I’m at a workshop on annotation at Harvard. Philip Desenne is giving one of the keynotes.
NOTE: Live-blogging. Getting things wrong. Missing points. Omitting key information. Introducing artificial choppiness. Over-emphasizing small matters. Paraphrasing badly. Not running a spellpchecker. Mangling other people’s ideas and words. You are warned, people.
We’re here to talk about the Web 3.0, Phil says — making the Web more fully semantic.
Phil says that we need to re-write the definition of annotation. We should be talking about hyper-nota: digital media-rich annotations. Annotations are important, he says. Try to imagine social networks with the ratings, stars, comments, etc. Annotations also spawn new scholarship.
The new dew digital annotation paradigm is the gateway to Web 3.0: connecting knowledge through a common semantic language. There are many annotation tools out there. “All are very good in their own media…But none of them share a common model to interoperate.” That’s what we’re going to work on today. “The Open Annotation Framework” is the new digital paradigm. But it’s not a simple model because it’s a complex framework. Phil shows a pyramid: Create / Search / Seek patterns / Analyze / Publish / Share. [Each of these has multiple terms and ideas that I didn't have time to type out.]
Of course we need to abide by open standards. He points to W3C, Open Source and Creative Commons. And annotations need to include multimedia notes. We need to be able to see annotations relating to one another, building networks across the globe. [Knowledge networks FTW!] Hierarchies of meaning allow for richer connections. We can analyze text and other media and connect that metadata. We can look across regional and cultural patterns. We can publish, share and collaborate. All if we have a standard framework.
For this to happeb we beed a standardized referencing system for segments or fragments of a work. We also need to be able to export them into standard formats such as XML TEI.
Lots of work has been done on this: RDF Models and Ontologies, the Open Annotiation Community Group, the Open Annotation Model. “The Open Annotation Model is the common language.”
If we don’t adopt standards for annotation we’ll have disassociated, stagnant info.

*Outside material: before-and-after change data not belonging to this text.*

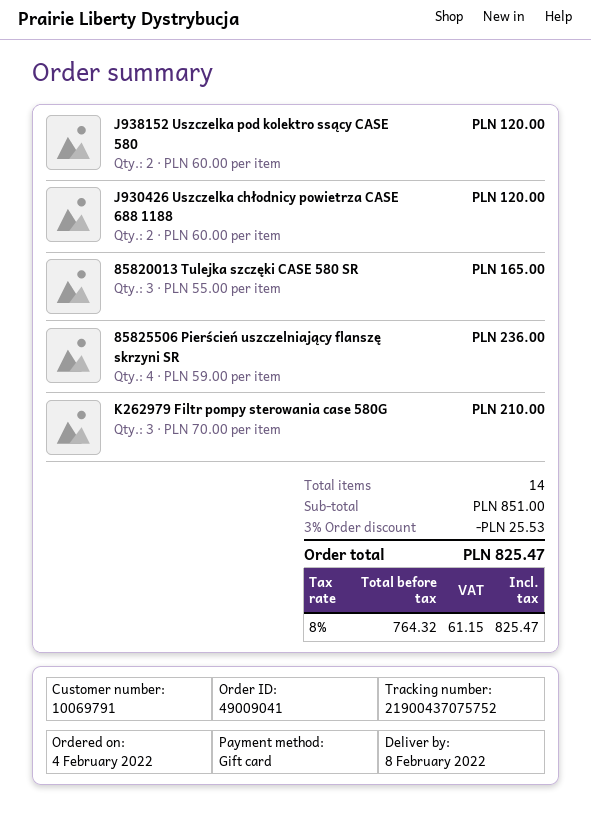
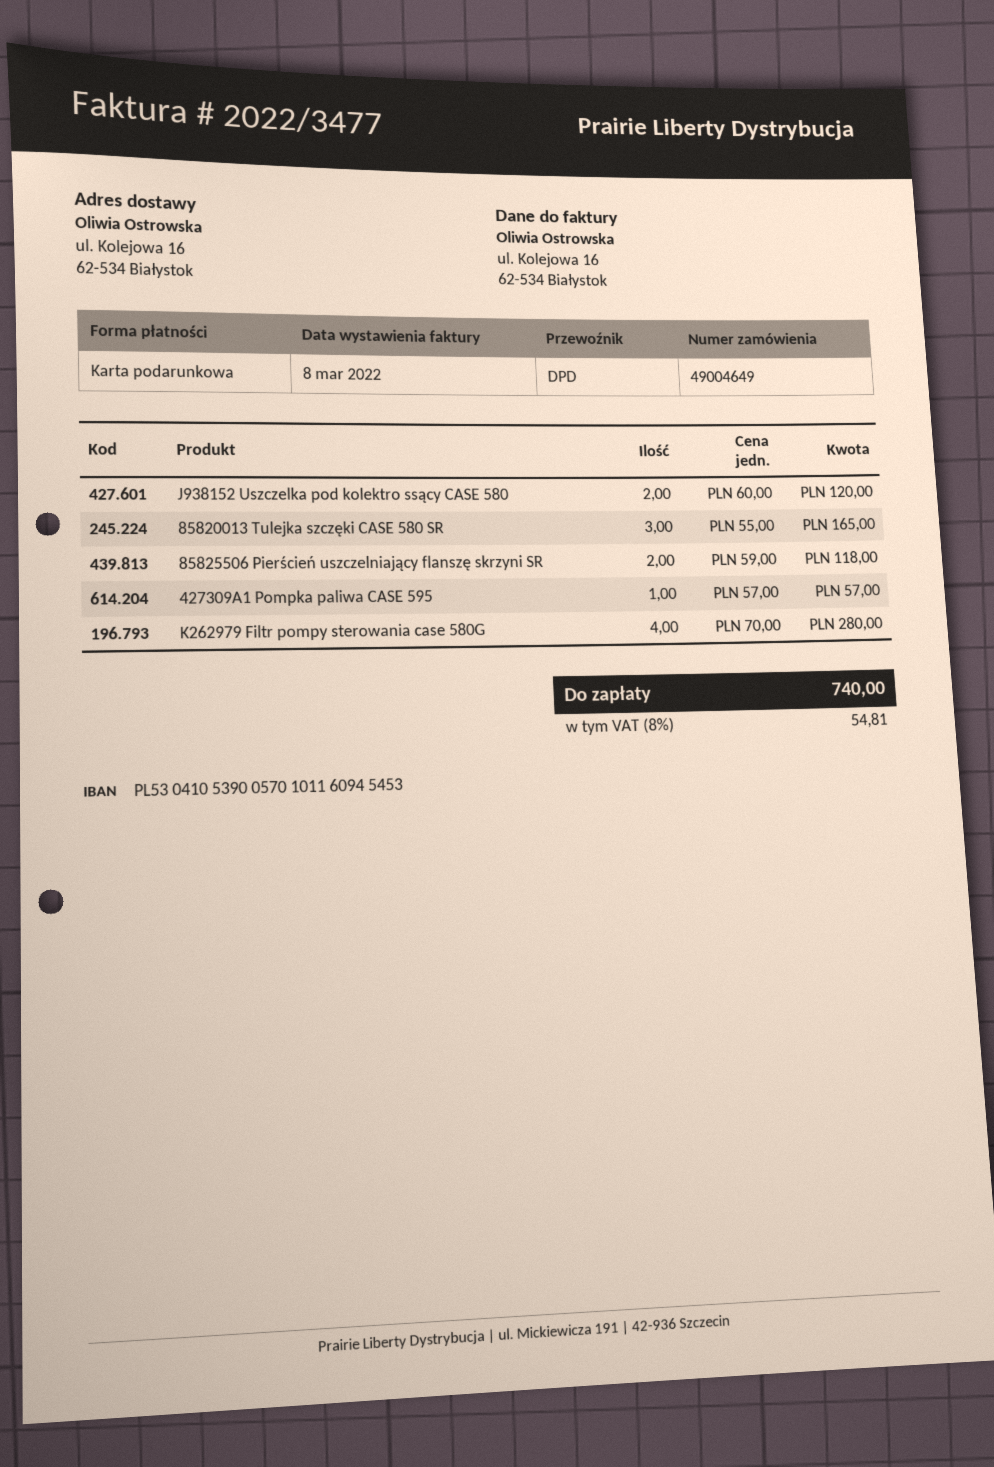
order number: 49009041 -> 49004649
J930426 Uszczelka chłodnicy powietrza CASE 688 1188: 2 x 60.00 = 120.00 -> none
85825506 Pierścień uszczelniający flanszę skrzyni SR: 4 x 59.00 = 236.00 -> 2 x 59.00 = 118.00
K262979 Filtr pompy sterowania case 580G: 3 x 70.00 = 210.00 -> 4 x 70.00 = 280.00
427309A1 Pompka paliwa CASE 595: none -> 1 x 57.00 = 57.00
discount: 3% = 25.53 -> none
tax: 8% = 61.15 -> 8% = 54.81
total: 825.47 -> 740.00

We’ll dereased innovation research, teaching, and learning knowledge. This is especially an issue when one thinks about MOOCs — a course with 150,000 students creating annotations.
Connective Collective Knowledge has existed for millennia he says. As far back as Aristarchus, marginalia had ymbols to allow pointing to different scrolls in the Library of Alexandria. Where are the connected collective knowledge systems today? Who is networking the commentaries on digital works? “Shouldn’t this be the mission of the 21st century library?”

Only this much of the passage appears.